Depuis quelques années, les rues et les trottoirs de Conakry se convertissent en marché. Ces rues sont en partie occupées par ces marchands. Quand il n’y a presque plus d’activités commerciales, elles sont plus moins libres au-delà des embouteillages. En dépit de tout, ces marchands sont exposés à des dangers majeurs.

Dans le milieu rural, les rues sont plus libres que dans le milieu urbain. A Cause de l’exode rural, les principaux commerçants ou agriculteurs préfèrent venir dans la capitale, pour une plus grande rentabilité économique.
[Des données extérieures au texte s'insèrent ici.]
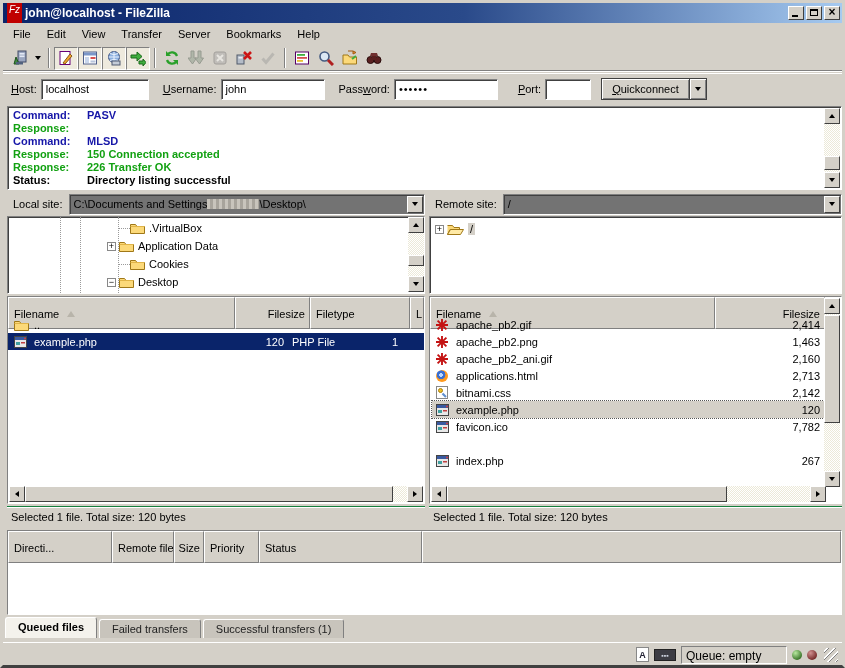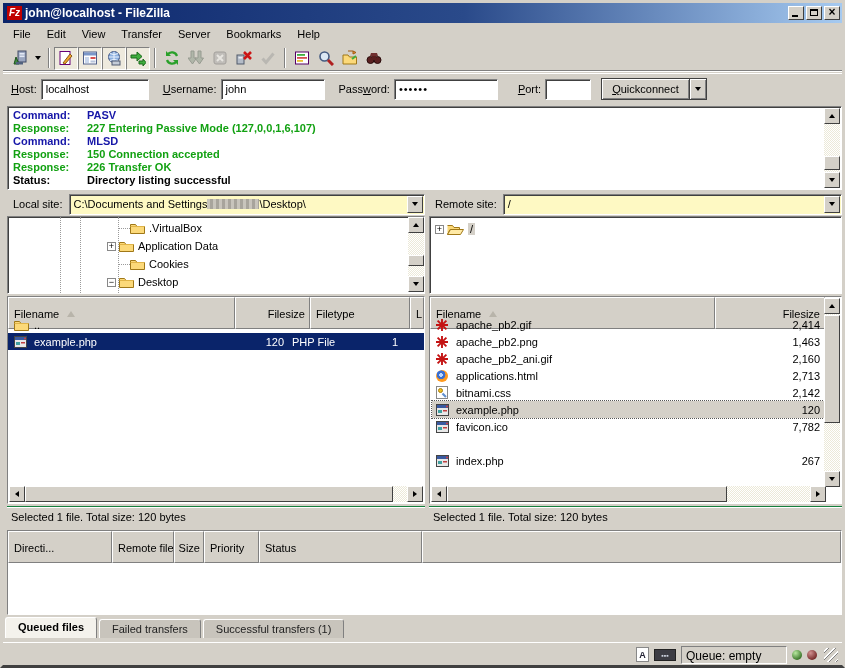--- a/index.html
+++ b/index.html
@@ -11,7 +11,7 @@
   
   .titlebar{position:absolute;left:0;top:0;width:839px;height:20px;display:flex;align-items:center;
     background:linear-gradient(90deg,#0a246a 0%,#2a4a8a 55%,#a6caf0 100%);padding:0 2px;}
-  .logo{width:15px;height:14px;background:#c00000;color:#fff;font-weight:bold;font-size:10px;line-height:14px;text-align:center;margin:0 3px 0 2px;font-style:italic;}
+  .logo{width:15px;height:20px;background:#c00000;color:#fff;font-weight:normal;font-size:10px;line-height:14px;text-align:center;margin:0 3px 0 2px;font-style:italic;}
   .title{color:#fff;font-weight:bold;font-size:12px;flex:1;white-space:nowrap;}
   .winbtns{display:flex;gap:2px;}
   .wbtn{width:16px;height:14px;position:relative;cursor:default;

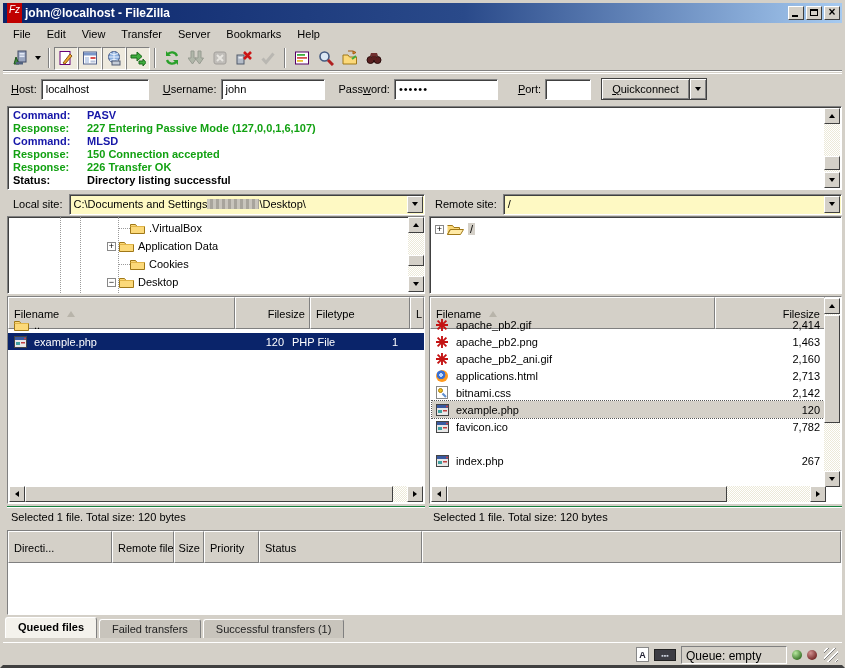--- a/index.html
+++ b/index.html
@@ -260,7 +260,6 @@
         </div>
       <div class="log-line">
           <span class="log-label t-response">Response:</span>
-          <span class="t-response">227 Entering Passive Mode (127,0,0,1,6,107)</span>
         </div>
       <div class="log-line">
           <span class="log-label t-command">Command:</span>

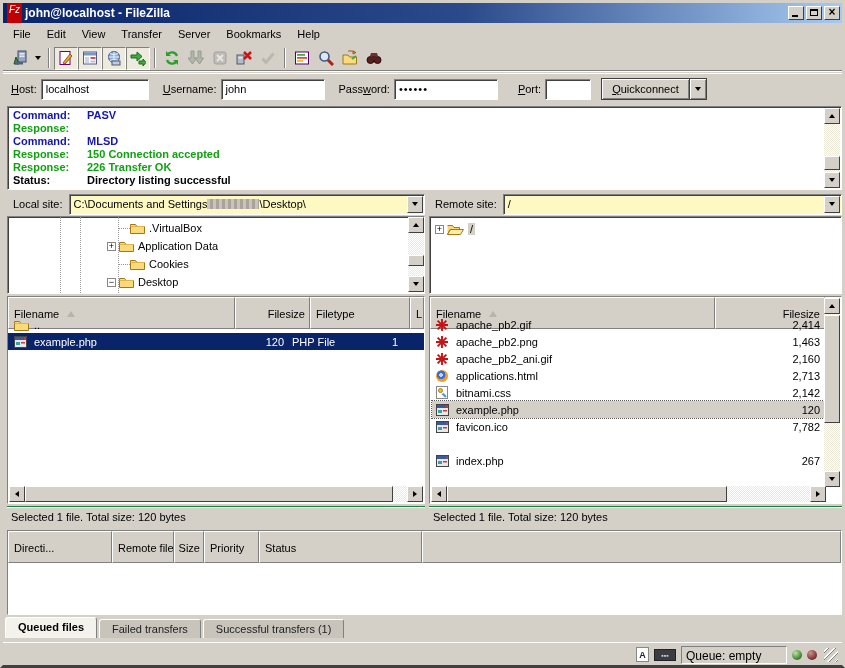--- a/index.html
+++ b/index.html
@@ -58,7 +58,7 @@
   
   .sitebar{position:absolute;top:0;left:0;right:0;height:22px;display:flex;align-items:center;}
   .site-label{padding:3px 6px;background:#d4d0c8;white-space:nowrap;}
-  .combo{flex:1;height:21px;background:#fef9c3;border-top:1px solid #808080;border-left:1px solid #808080;border-bottom:1px solid #fff;border-right:1px solid #fff;box-shadow:inset 1px 1px 0 #404040;display:flex;align-items:center;padding-left:4px;position:relative;}
+  .combo{flex:1;height:21px;background:#737373;border-top:1px solid #808080;border-left:1px solid #808080;border-bottom:1px solid #fff;border-right:1px solid #fff;box-shadow:inset 1px 1px 0 #404040;display:flex;align-items:center;padding-left:4px;position:relative;}
   .combo-btn{position:absolute;right:1px;top:1px;width:16px;height:17px;background:#d4d0c8;border-top:1px solid #fff;border-left:1px solid #fff;border-bottom:1px solid #404040;border-right:1px solid #404040;display:flex;align-items:center;justify-content:center;}
   .redact{display:inline-block;width:52px;height:10px;vertical-align:-1px;background:repeating-linear-gradient(90deg,#c8c4bc 0 3px,#a8a49c 3px 6px);}
   .treebox{position:absolute;left:0;top:23px;right:0;bottom:0;background:#fff;overflow:hidden;}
En milieu rural, l’activité commerciale ne se fait pas pendant toute une semaine. Il y a des jours bien spécifiques pour la vente des marchandises et ces jours se varient d’une localité à une autre. Plusieurs marchés sont construits, cela n’empêche que les marchands utilisent les rues et les trottoirs pour écouler leurs marchandises.

A Donka, sur l’autoroute Fidel Castro, la situation est plus critique. L’une de ces deux voies est prise d’assaut par ces ambulants. Tous avec leurs produits différents. Parmi ces produits on trouve : des produits alimentaires, des légumes, des fruits, des habits, des produits cosmétiques, des objets pour les véhicules, les ménages, des tapis, de l’eau glacée, etc.

Aux dires d’un agent de l’Etat, cette pratique a des conséquences pour les marchands, les passants, les consommateurs, les agents de sécurité et pour le pays. « C’est un grand danger pour eux parce que leur vie dépend de ça. En plus, cette activité crée des accidents de la circulation, ça provoque aussi des embouteillages. Et cela empêche même les policiers dans l’accomplissement de leur mission », a indiqué M. Ibrahima Traoré, Administrateur civil.

Durant toutes nos démarches auprès de ces marchands ambulants, aucun d’entre eux n’a voulu se prêter à nos questions.